== What the exercise asks ==
Copy the data exactly; pictures stay out of the copy.

*** Excerpted records Section Begins ***

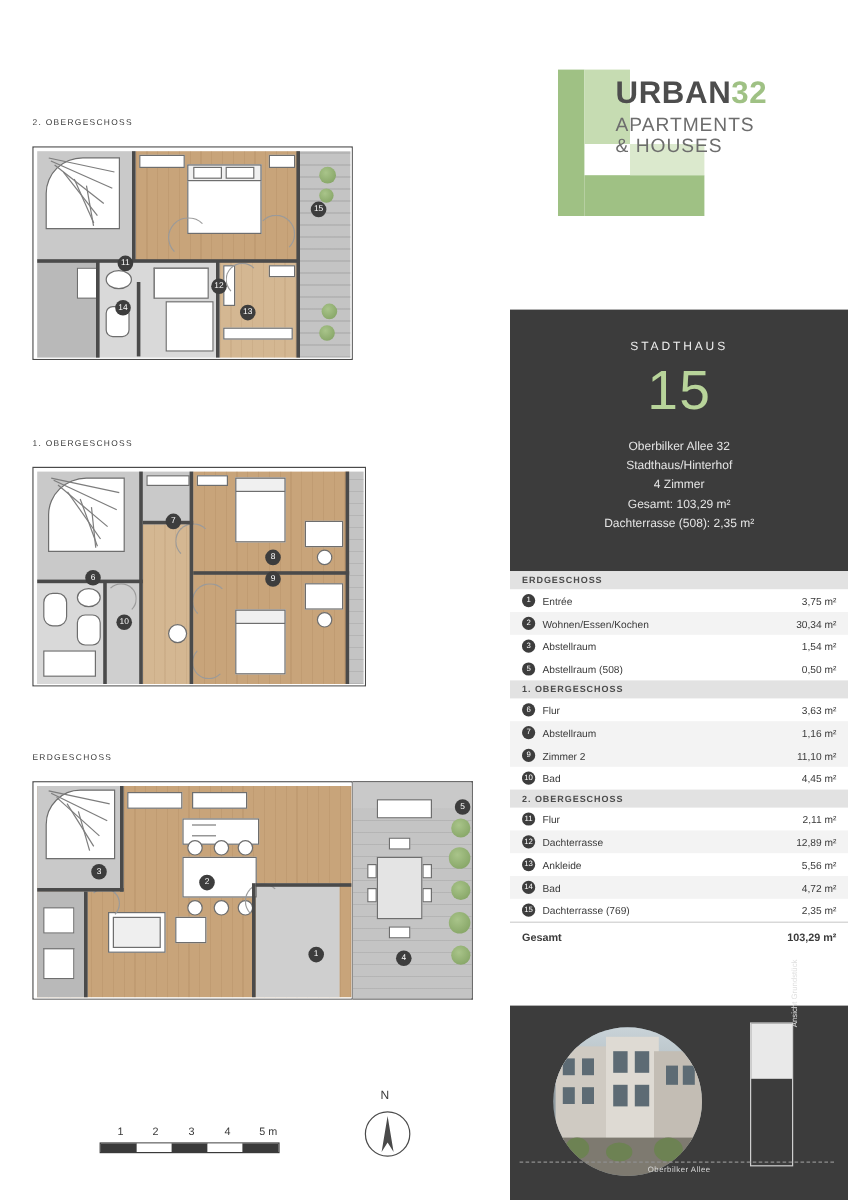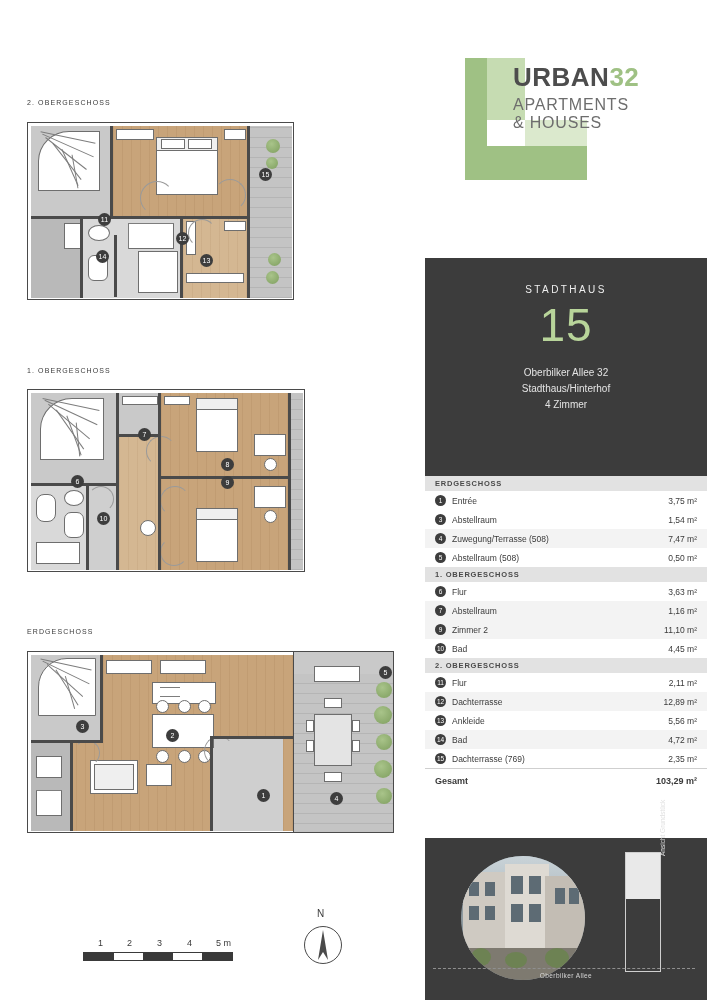--- a/index.html
+++ b/index.html
@@ -438,6 +438,7 @@
         <div class="dp-line">Oberbilker Allee 32</div>
         <div class="dp-line">Stadthaus/Hinterhof</div>
         <div class="dp-line">4 Zimmer</div>
+        <div class="dp-line">Gesamt: 103,29 m²</div>
       </div>
     </div>
 

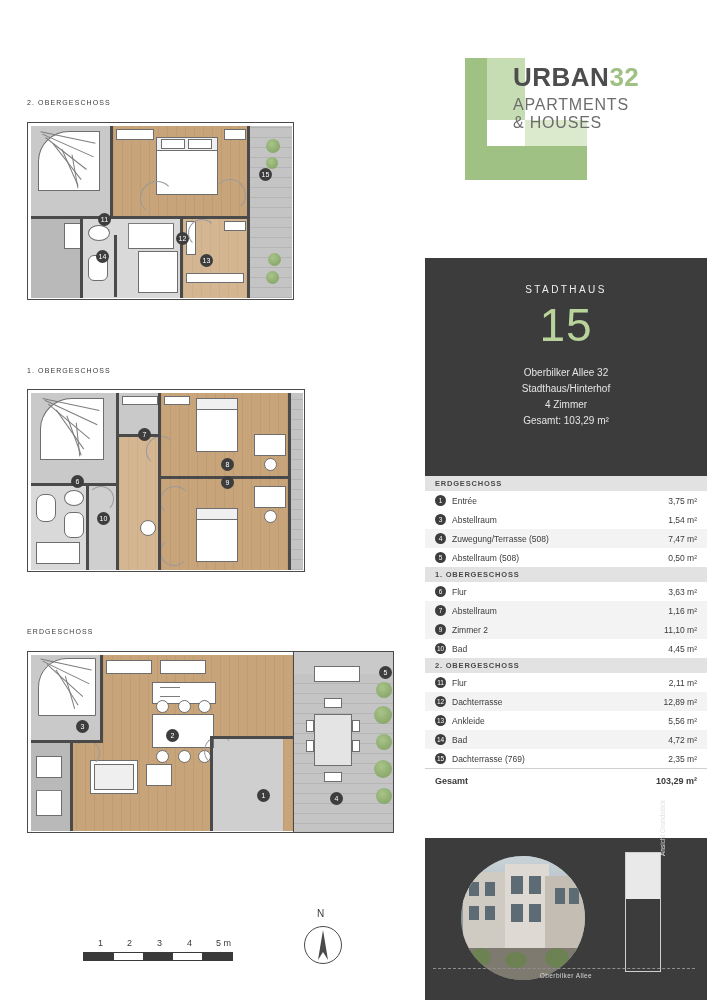--- a/index.html
+++ b/index.html
@@ -439,6 +439,7 @@
         <div class="dp-line">Stadthaus/Hinterhof</div>
         <div class="dp-line">4 Zimmer</div>
         <div class="dp-line">Gesamt: 103,29 m²</div>
+        <div class="dp-line">Dachterrasse (508): 2,35 m²</div>
       </div>
     </div>
 

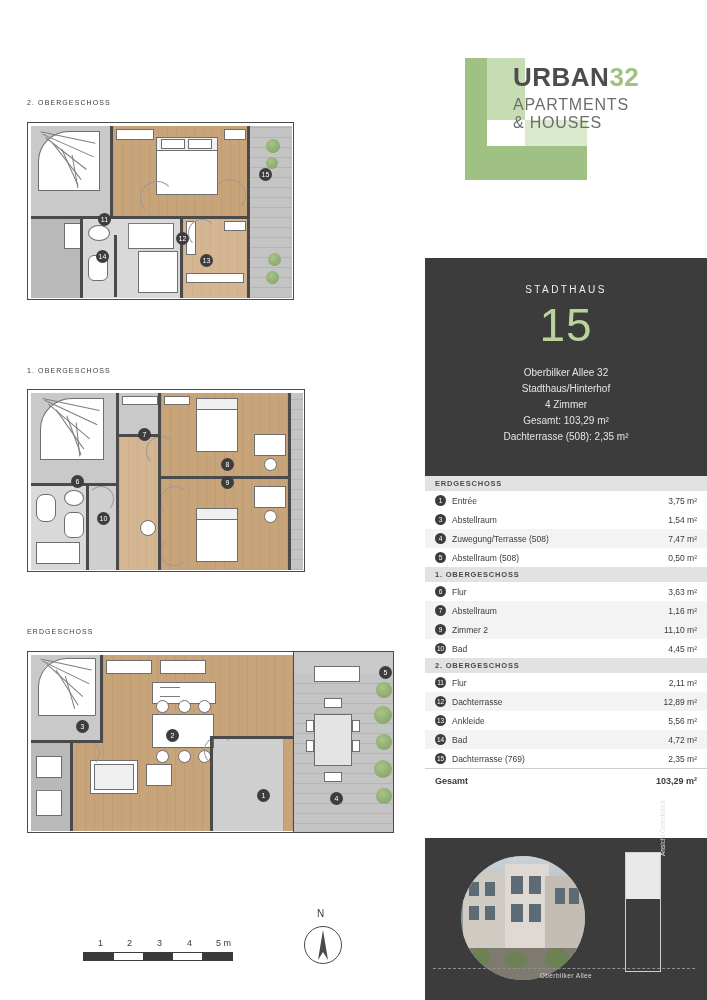--- a/index.html
+++ b/index.html
@@ -450,6 +450,11 @@
         <span class="num">1</span>
         <span class="nm">Entrée</span>
         <span class="ar">3,75 m²</span>
+      </div>
+      <div class="row alt">
+        <span class="num">2</span>
+        <span class="nm">Wohnen/Essen/Kochen</span>
+        <span class="ar">30,34 m²</span>
       </div>
       <div class="row">
         <span class="num">3</span>

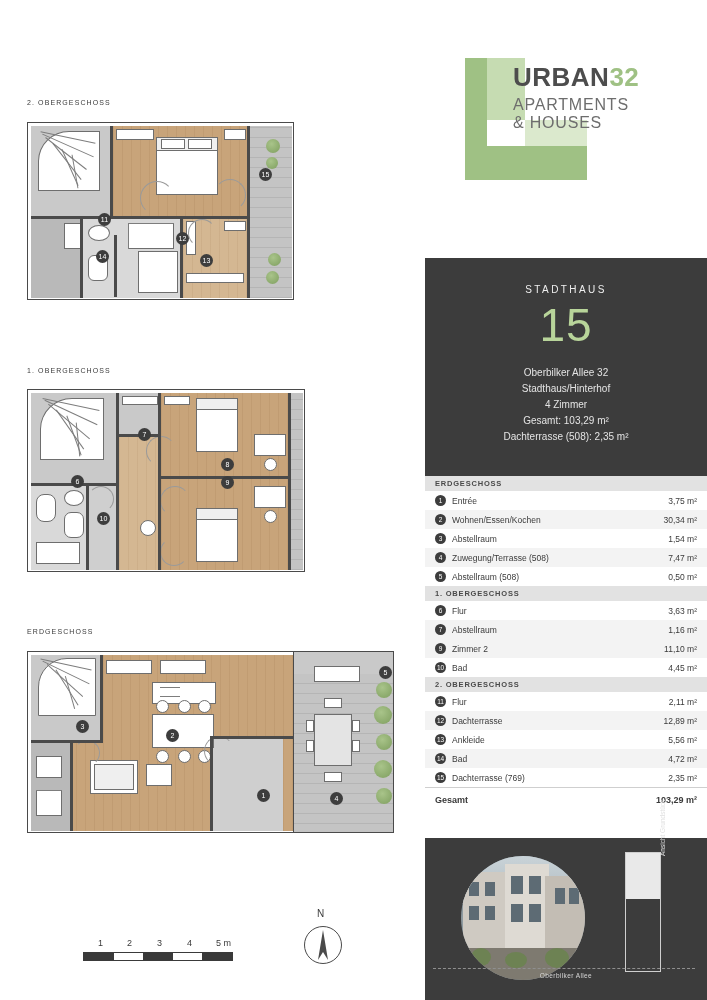--- a/index.html
+++ b/index.html
@@ -460,11 +460,6 @@
         <span class="num">3</span>
         <span class="nm">Abstellraum</span>
         <span class="ar">1,54 m²</span>
-      </div>
-      <div class="row alt">
-        <span class="num">4</span>
-        <span class="nm">Zuwegung/Terrasse (508)</span>
-        <span class="ar">7,47 m²</span>
       </div>
       <div class="row">
         <span class="num">5</span>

*** Excerpted records Section Ends ***

== Task result ==
--- a/index.html
+++ b/index.html
@@ -438,6 +438,7 @@
         <div class="dp-line">Oberbilker Allee 32</div>
         <div class="dp-line">Stadthaus/Hinterhof</div>
         <div class="dp-line">4 Zimmer</div>
+        <div class="dp-line">Gesamt: 103,29 m²</div>
       </div>
     </div>
 

--- a/index.html
+++ b/index.html
@@ -439,6 +439,7 @@
         <div class="dp-line">Stadthaus/Hinterhof</div>
         <div class="dp-line">4 Zimmer</div>
         <div class="dp-line">Gesamt: 103,29 m²</div>
+        <div class="dp-line">Dachterrasse (508): 2,35 m²</div>
       </div>
     </div>
 

--- a/index.html
+++ b/index.html
@@ -450,6 +450,11 @@
         <span class="num">1</span>
         <span class="nm">Entrée</span>
         <span class="ar">3,75 m²</span>
+      </div>
+      <div class="row alt">
+        <span class="num">2</span>
+        <span class="nm">Wohnen/Essen/Kochen</span>
+        <span class="ar">30,34 m²</span>
       </div>
       <div class="row">
         <span class="num">3</span>

--- a/index.html
+++ b/index.html
@@ -460,11 +460,6 @@
         <span class="num">3</span>
         <span class="nm">Abstellraum</span>
         <span class="ar">1,54 m²</span>
-      </div>
-      <div class="row alt">
-        <span class="num">4</span>
-        <span class="nm">Zuwegung/Terrasse (508)</span>
-        <span class="ar">7,47 m²</span>
       </div>
       <div class="row">
         <span class="num">5</span>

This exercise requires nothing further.